[Structured diff data]

☆ ☆ ☆ ☆ ☆ ☆ ☆

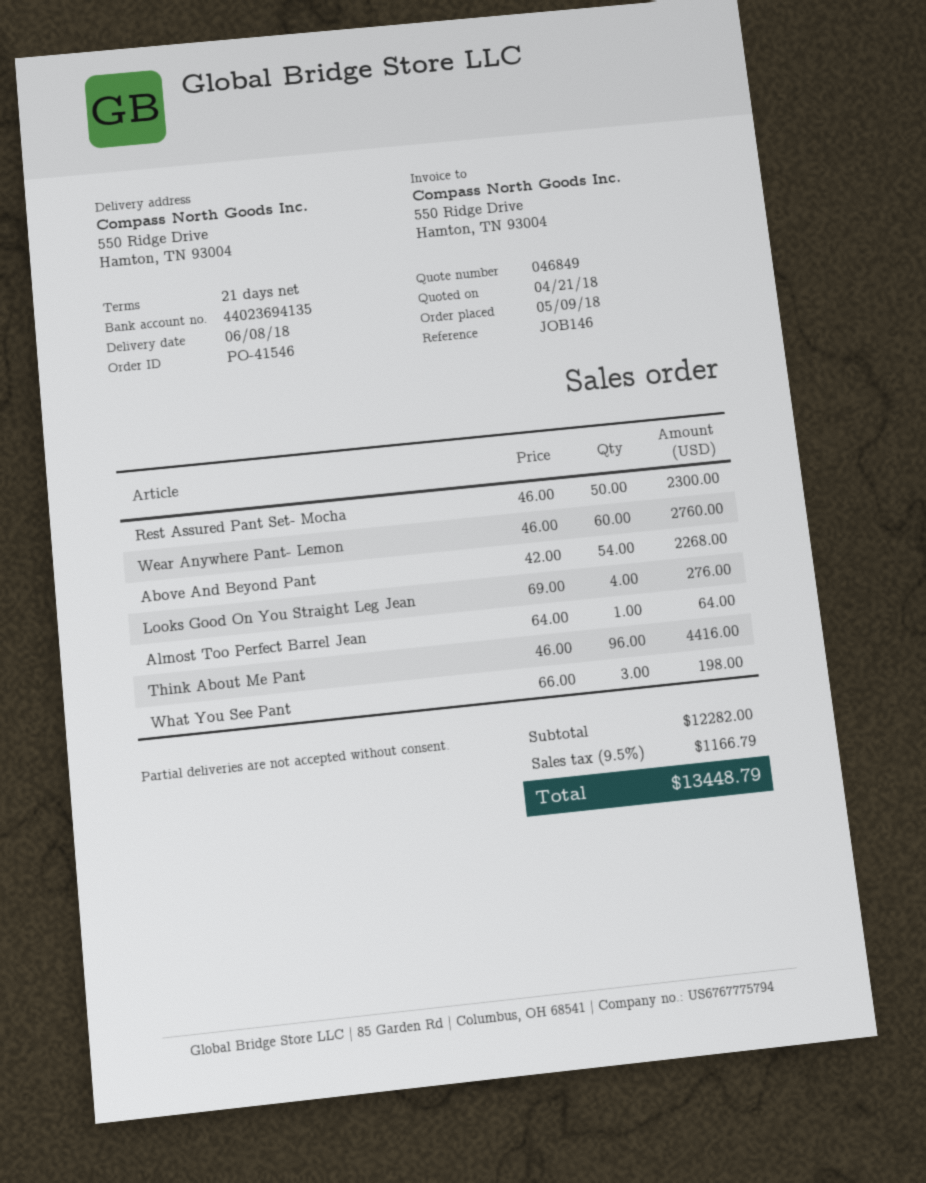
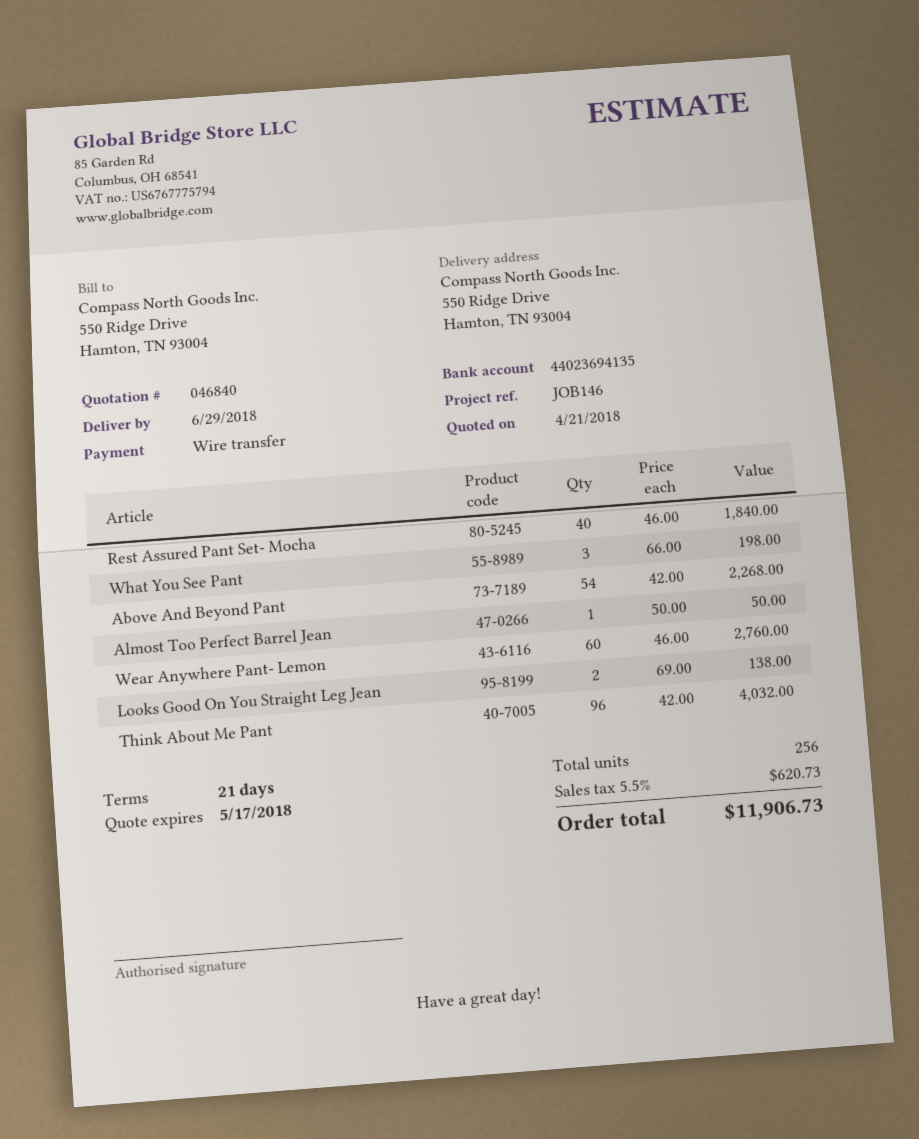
quote number: 046849 -> 046840
delivery date: 2018-06-08 -> 2018-06-29
Rest Assured Pant Set- Mocha: 50 x 46.00 = 2300.00 -> 40 x 46.00 = 1840.00
Looks Good On You Straight Leg Jean: 4 x 69.00 = 276.00 -> 2 x 69.00 = 138.00
Almost Too Perfect Barrel Jean: 1 x 64.00 = 64.00 -> 1 x 50.00 = 50.00
Think About Me Pant: 96 x 46.00 = 4416.00 -> 96 x 42.00 = 4032.00
tax: 9.5% = 1166.79 -> 5.5% = 620.73
total: 13448.79 -> 11906.73

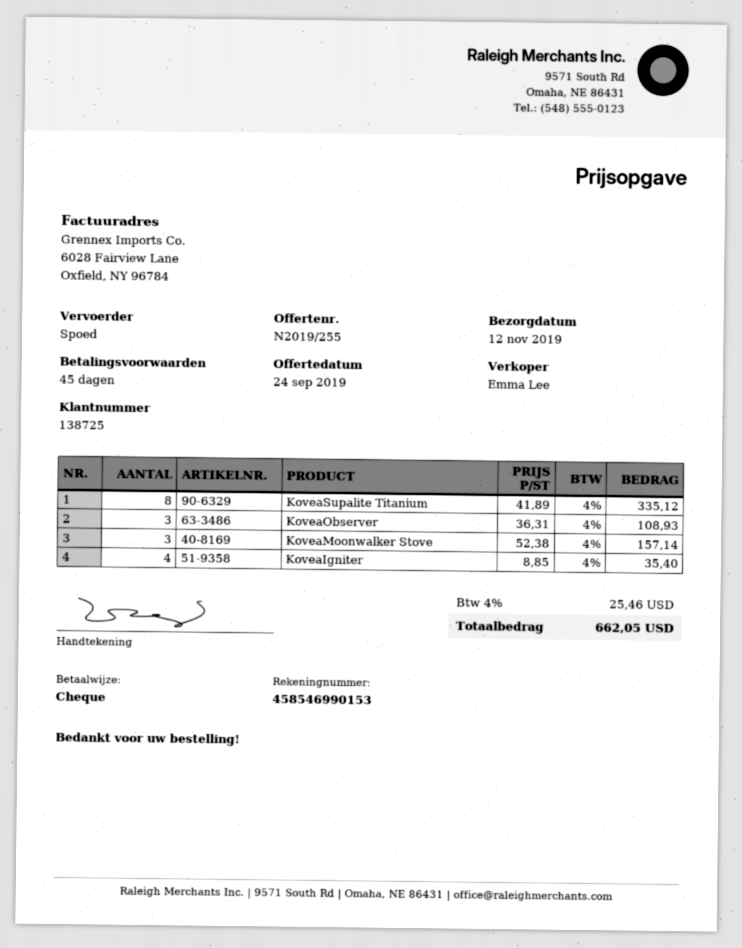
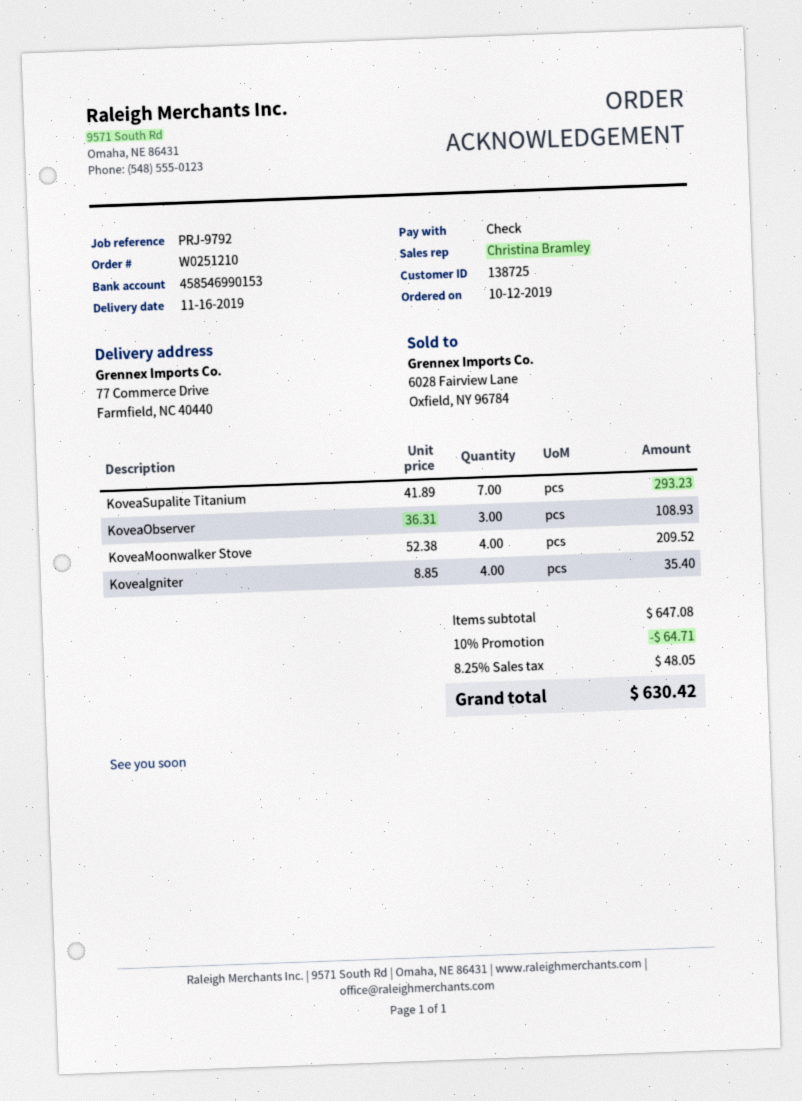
delivery date: 2019-11-12 -> 2019-11-16
sales rep: Emma Lee -> Christina Bramley
KoveaSupalite Titanium: 8 x 41.89 = 335.12 -> 7 x 41.89 = 293.23
KoveaMoonwalker Stove: 3 x 52.38 = 157.14 -> 4 x 52.38 = 209.52
discount: none -> 10% = 64.71
tax: 4% = 25.46 -> 8.25% = 48.05
total: 662.05 -> 630.42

☆ ☆ ☆ ☆ ☆ ☆ ☆

Pull each line containing the word "delivery" out of the data above.

- **Solved problem**:
delivery date: 2018-06-08 -> 2018-06-29
delivery date: 2019-11-12 -> 2019-11-16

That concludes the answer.